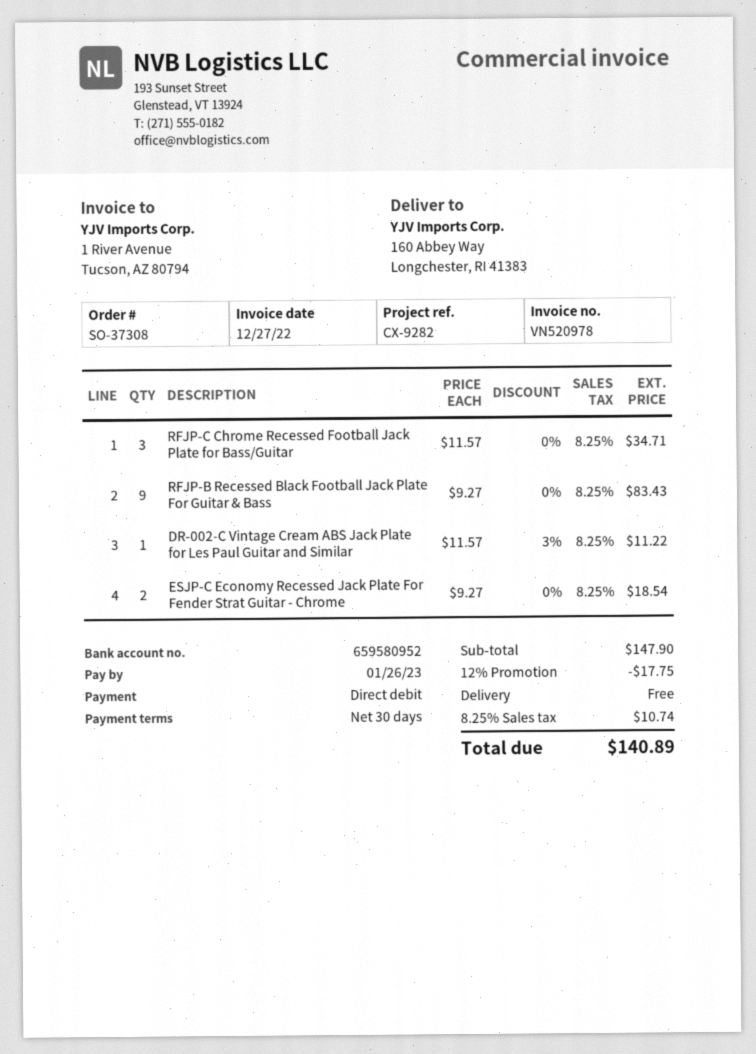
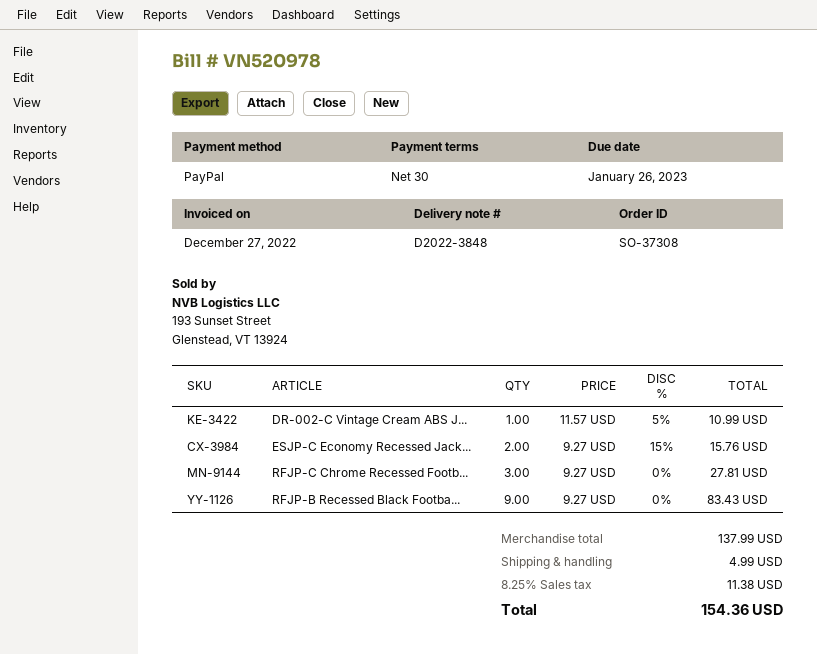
payment method: direct debit -> PayPal
RFJP-C Chrome Recessed Football Jack Plate for Bass/Guitar: 3 x 11.57 = 34.71 -> 3 x 9.27 = 27.81
DR-002-C Vintage Cream ABS Jack Plate for Les Paul Guitar and Similar: 1 x 11.57 - 3% = 11.22 -> 1 x 11.57 - 5% = 10.99
ESJP-C Economy Recessed Jack Plate For Fender Strat Guitar - Chrome: 2 x 9.27 = 18.54 -> 2 x 9.27 - 15% = 15.76
subtotal: 147.90 -> 137.99
discount: 12% = 17.75 -> none
shipping: 0.00 -> 4.99
tax: 8.25% = 10.74 -> 8.25% = 11.38
total: 140.89 -> 154.36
=======
### Work task
Take the listing above and print it exactly, apart from the pictures.

### Answer section
payment method: direct debit -> PayPal
RFJP-C Chrome Recessed Football Jack Plate for Bass/Guitar: 3 x 11.57 = 34.71 -> 3 x 9.27 = 27.81
DR-002-C Vintage Cream ABS Jack Plate for Les Paul Guitar and Similar: 1 x 11.57 - 3% = 11.22 -> 1 x 11.57 - 5% = 10.99
ESJP-C Economy Recessed Jack Plate For Fender Strat Guitar - Chrome: 2 x 9.27 = 18.54 -> 2 x 9.27 - 15% = 15.76
subtotal: 147.90 -> 137.99
discount: 12% = 17.75 -> none
shipping: 0.00 -> 4.99
tax: 8.25% = 10.74 -> 8.25% = 11.38
total: 140.89 -> 154.36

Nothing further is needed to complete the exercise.